• [Required action]:
Count lines holding the string "shipping" in the data that follows. Reply with one number only.

★ ★ ★ ★

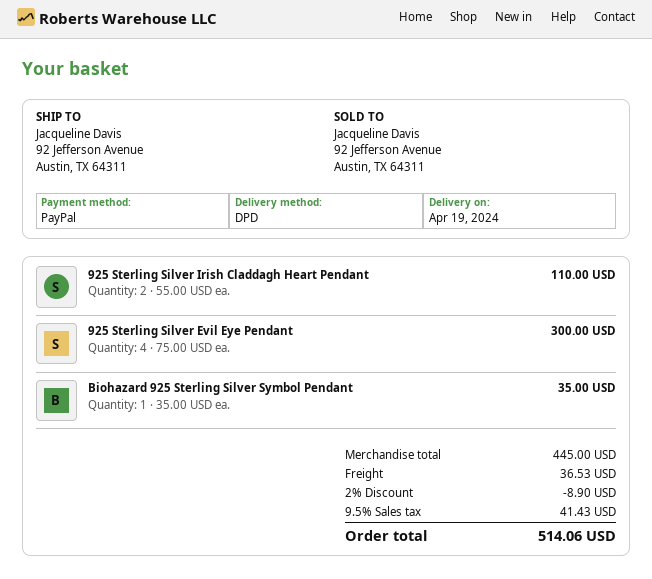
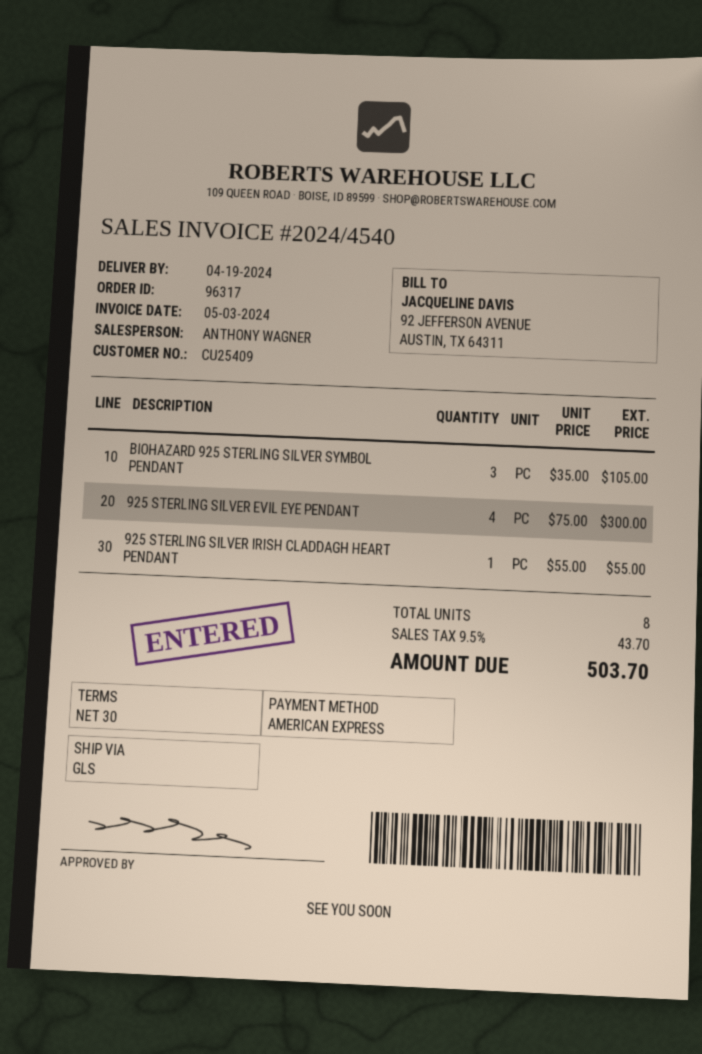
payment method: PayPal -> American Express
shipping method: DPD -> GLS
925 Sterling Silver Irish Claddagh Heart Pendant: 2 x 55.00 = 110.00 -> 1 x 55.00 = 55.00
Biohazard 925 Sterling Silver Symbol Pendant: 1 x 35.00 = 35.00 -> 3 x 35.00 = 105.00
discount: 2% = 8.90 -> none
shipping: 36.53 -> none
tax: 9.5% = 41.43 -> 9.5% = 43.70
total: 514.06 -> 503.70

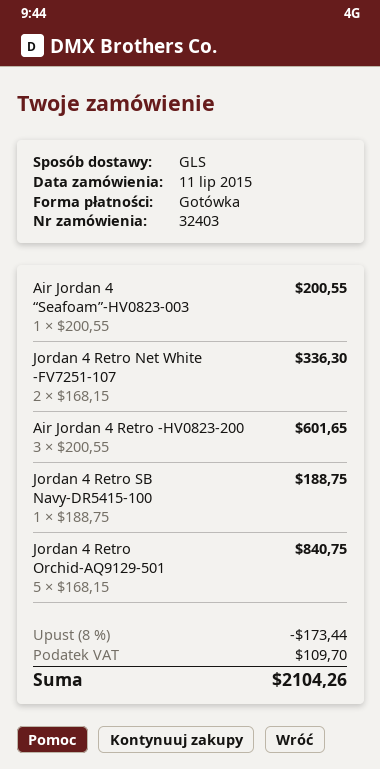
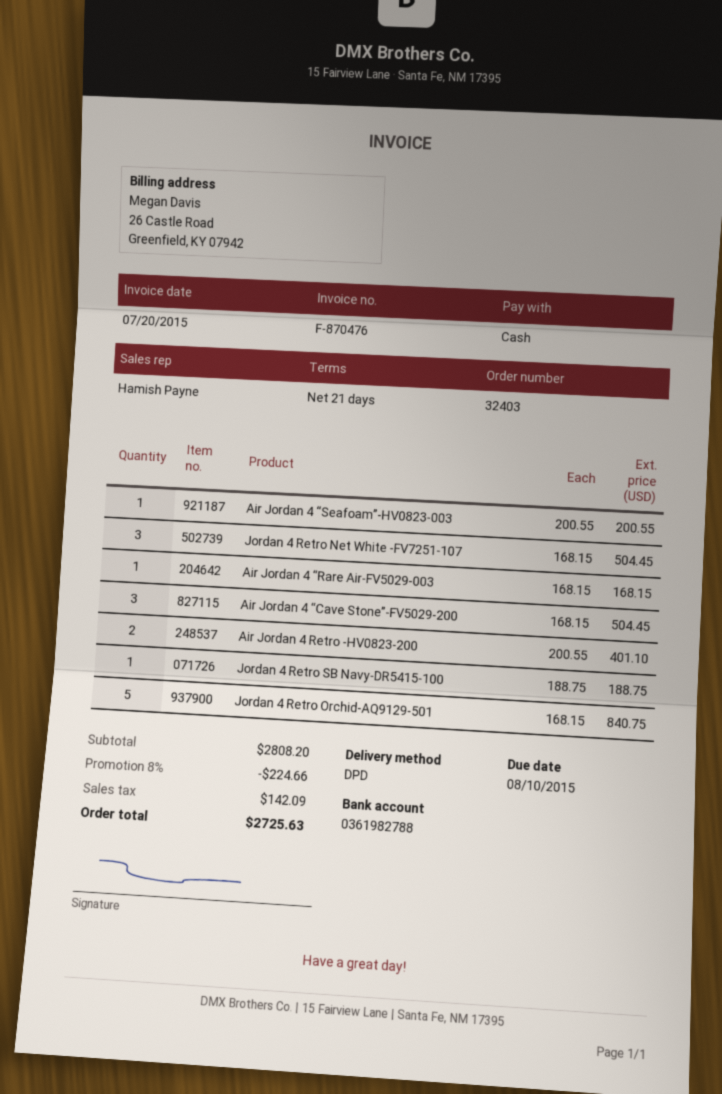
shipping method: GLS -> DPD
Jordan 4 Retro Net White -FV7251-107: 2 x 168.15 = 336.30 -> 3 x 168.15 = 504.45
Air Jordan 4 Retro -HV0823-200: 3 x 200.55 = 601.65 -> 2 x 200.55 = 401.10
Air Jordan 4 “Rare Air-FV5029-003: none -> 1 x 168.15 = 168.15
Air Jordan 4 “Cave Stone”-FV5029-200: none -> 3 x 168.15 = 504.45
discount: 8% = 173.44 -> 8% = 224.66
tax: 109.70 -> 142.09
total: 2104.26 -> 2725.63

★ ★ ★ ★

• [Written answer]:
3